PROBLEM TO SOLVE:
What is needed is an exact transcription of the line with "THEODORE E. CHRISTENSEN, DAVID" and all the lines that follow it in the entries below; add nothing else.

(Itemized modification records)
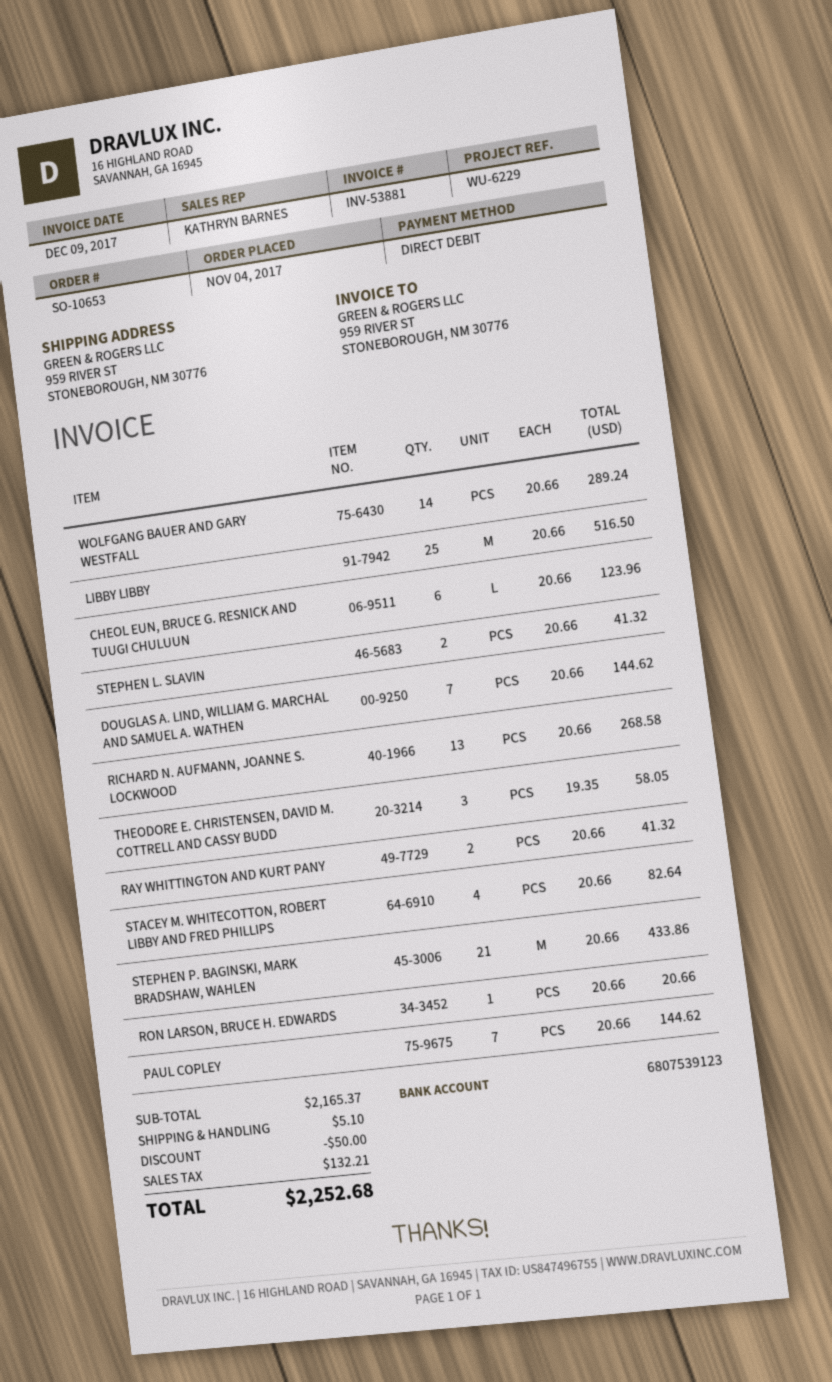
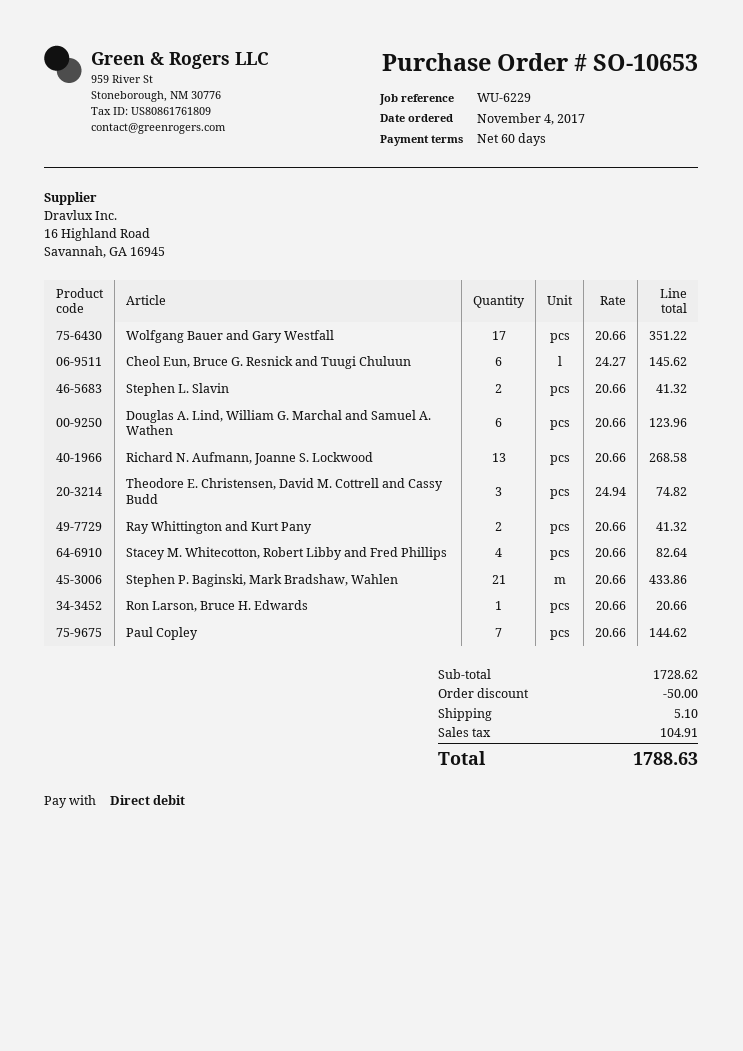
WOLFGANG BAUER AND GARY WESTFALL: 14 x 20.66 = 289.24 -> 17 x 20.66 = 351.22
LIBBY LIBBY: 25 x 20.66 = 516.50 -> none
CHEOL EUN, BRUCE G. RESNICK AND TUUGI CHULUUN: 6 x 20.66 = 123.96 -> 6 x 24.27 = 145.62
DOUGLAS A. LIND, WILLIAM G. MARCHAL AND SAMUEL A. WATHEN: 7 x 20.66 = 144.62 -> 6 x 20.66 = 123.96
THEODORE E. CHRISTENSEN, DAVID M. COTTRELL AND CASSY BUDD: 3 x 19.35 = 58.05 -> 3 x 24.94 = 74.82
subtotal: 2165.37 -> 1728.62
tax: 132.21 -> 104.91
total: 2252.68 -> 1788.63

RESULT OF THIS TASK:
THEODORE E. CHRISTENSEN, DAVID M. COTTRELL AND CASSY BUDD: 3 x 19.35 = 58.05 -> 3 x 24.94 = 74.82
subtotal: 2165.37 -> 1728.62
tax: 132.21 -> 104.91
total: 2252.68 -> 1788.63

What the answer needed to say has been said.